Changing stroke rehab and research worldwide now.Time is Brain! trillions and trillions of neurons that DIE each day because there are NO effective hyperacute therapies besides tPA(only 12% effective). I have 523 posts on hyperacute therapy, enough for researchers to spend decades proving them out. These are my personal ideas and blog on stroke rehabilitation and stroke research. Do not attempt any of these without checking with your medical provider. Unless you join me in agitating, when you need these therapies they won't be there.

What this blog is for:

My blog is not to help survivors recover, it is to have the 10 million yearly stroke survivors light fires underneath their doctors, stroke hospitals and stroke researchers to get stroke solved. 100% recovery. The stroke medical world is completely failing at that goal, they don't even have it as a goal. Shortly after getting out of the hospital and getting NO information on the process or protocols of stroke rehabilitation and recovery I started searching on the internet and found that no other survivor received useful information. This is an attempt to cover all stroke rehabilitation information that should be readily available to survivors so they can talk with informed knowledge to their medical staff. It lays out what needs to be done to get stroke survivors closer to 100% recovery. It's quite disgusting that this information is not available from every stroke association and doctors group.

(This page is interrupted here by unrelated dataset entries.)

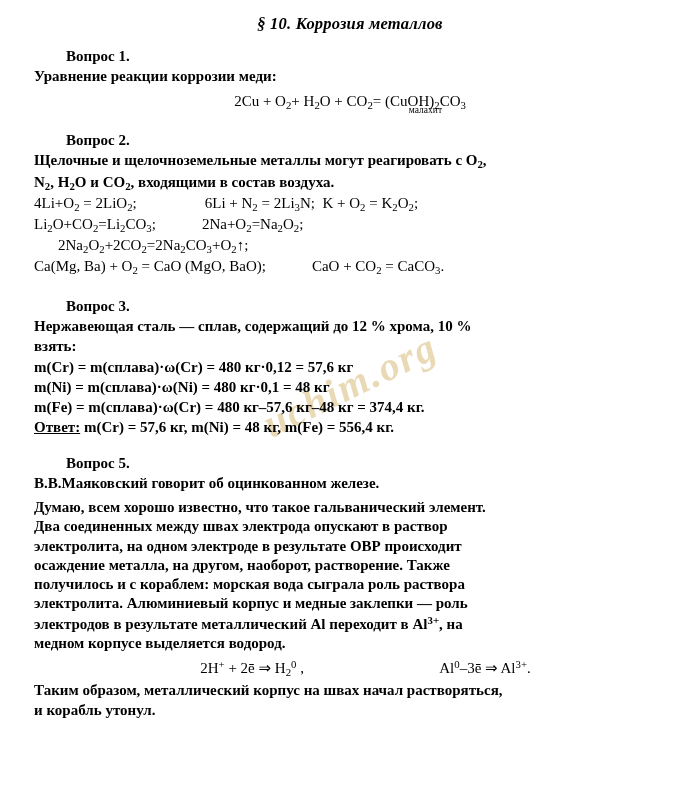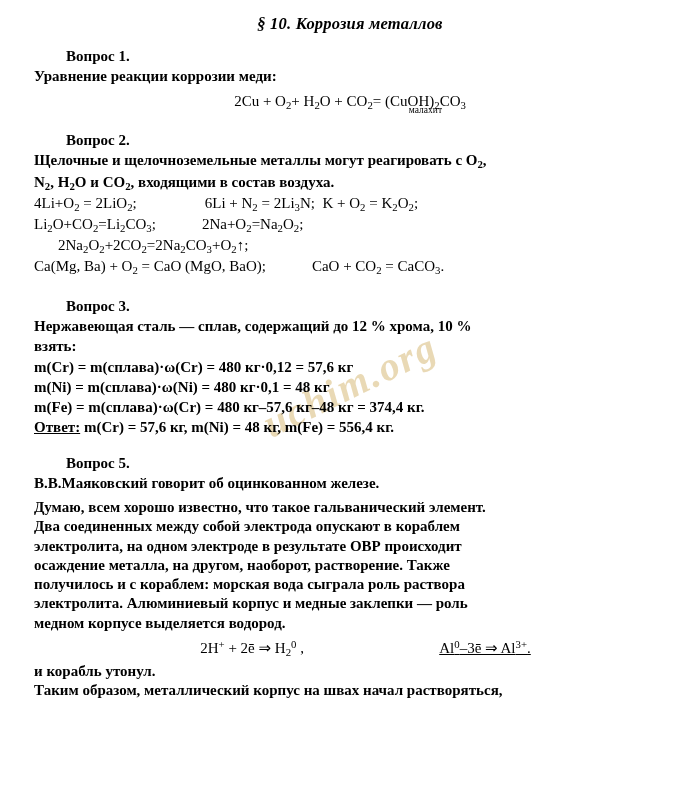--- a/index.html
+++ b/index.html
@@ -161,7 +161,7 @@
     <div class="gap-sm"></div>
 
     <p class="t">Думаю, всем хорошо известно, что такое гальванический элемент.</p>
-    <p class="t">Два соединенных между собой электрода опускают в кораблем</p>
+    <p class="t">Два соединенных между швах электрода опускают в раствор</p>
     <p class="t">электролита, на одном электроде в результате ОВР происходит</p>
     <p class="t">осаждение металла, на другом, наоборот, растворение. Также</p>
     <p class="t">получилось и с кораблем: морская вода сыграла роль раствора</p>

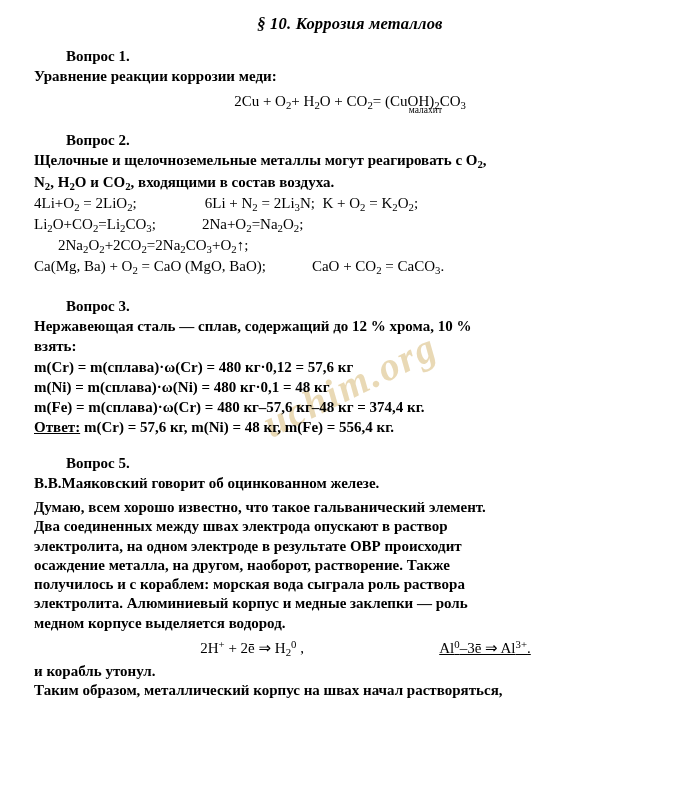--- a/index.html
+++ b/index.html
@@ -166,6 +166,7 @@
     <p class="t">осаждение металла, на другом, наоборот, растворение. Также</p>
     <p class="t">получилось и с кораблем: морская вода сыграла роль раствора</p>
     <p class="t">электролита. Алюминиевый корпус и медные заклепки — роль</p>
+    <p class="t">электродов в результате металлический Al переходит в Al<sup>3+</sup>, на</p>
     <p class="t">медном корпусе  выделяется водород.</p>
 
     <div class="eqpair">

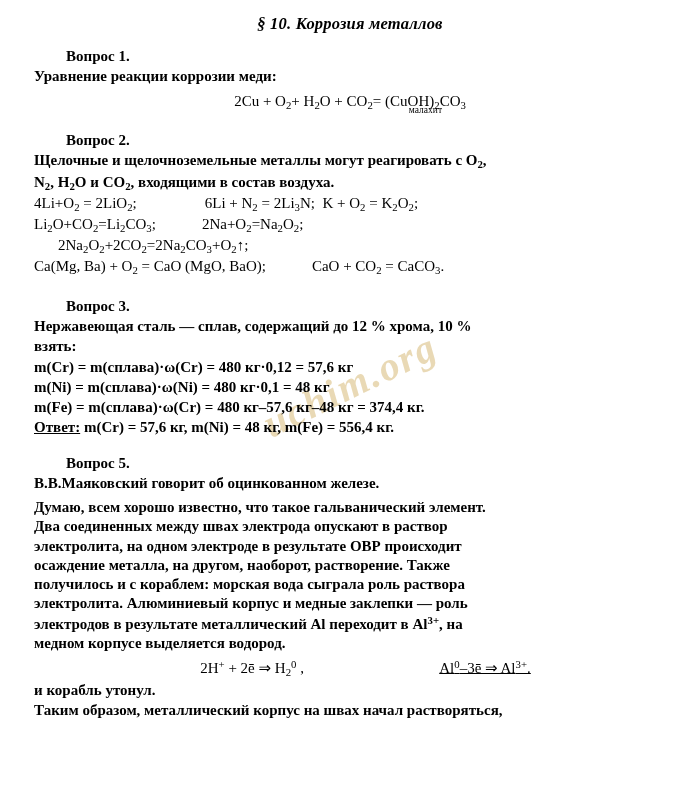--- a/index.html
+++ b/index.html
@@ -104,7 +104,7 @@
     margin: 6px 0 4px 0;
   }
   .eqpair .left { width: 270px; text-align: right; padding-right: 0; }
-  .eqpair .right { flex: 1; text-align: center; text-decoration: underline; }
+  .eqpair .right { flex: 1; text-align: center; }
   .hspace { display: inline-block; width: 46px; }
   .hspace-lg { display: inline-block; width: 68px; }
 </style>

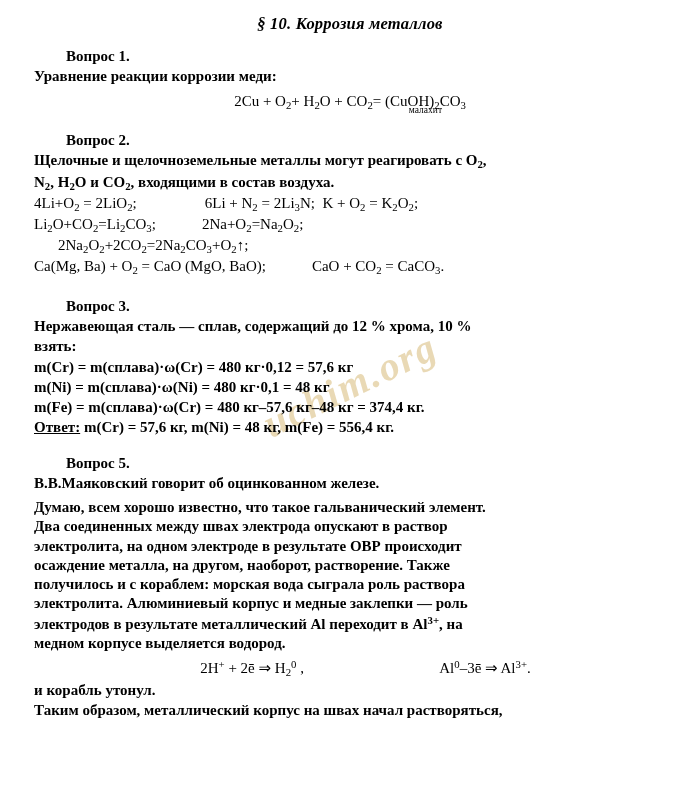--- a/index.html
+++ b/index.html
@@ -174,8 +174,8 @@
       <div class="right">Al<sup>0</sup>–3ē ⇒ Al<sup>3+</sup>.</div>
     </div>
 
+    <p class="t">Таким образом, металлический корпус на швах начал растворяться,</p>
     <p class="t">и корабль утонул.</p>
-    <p class="t">Таким образом, металлический корпус на швах начал растворяться,</p>
 
   </div>
 </div>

Monday, September 29, 2025

Sleep Disorders Predict Parkinson’s or Dementia Years Ahead

 

With your extra risk of dementia and Parkinsons post stroke; DOES YOUR DOCTOR HAVE EXACT  PREVENTION PROTOCOLS? NO? So, your doctor is incompetent? 

Your doctor has known of sleep problems post stroke for years now, has ANYTHING BEEN DONE?

  • 30% poor sleep (14 posts to May 2019)
  • 1. A documented 33% dementia chance post-stroke from an Australian study?   May 2012.

    2. Then this study came out and seems to have a range from 17-66%. December 2013.`    

    3. A 20% chance in this research.   July 2013.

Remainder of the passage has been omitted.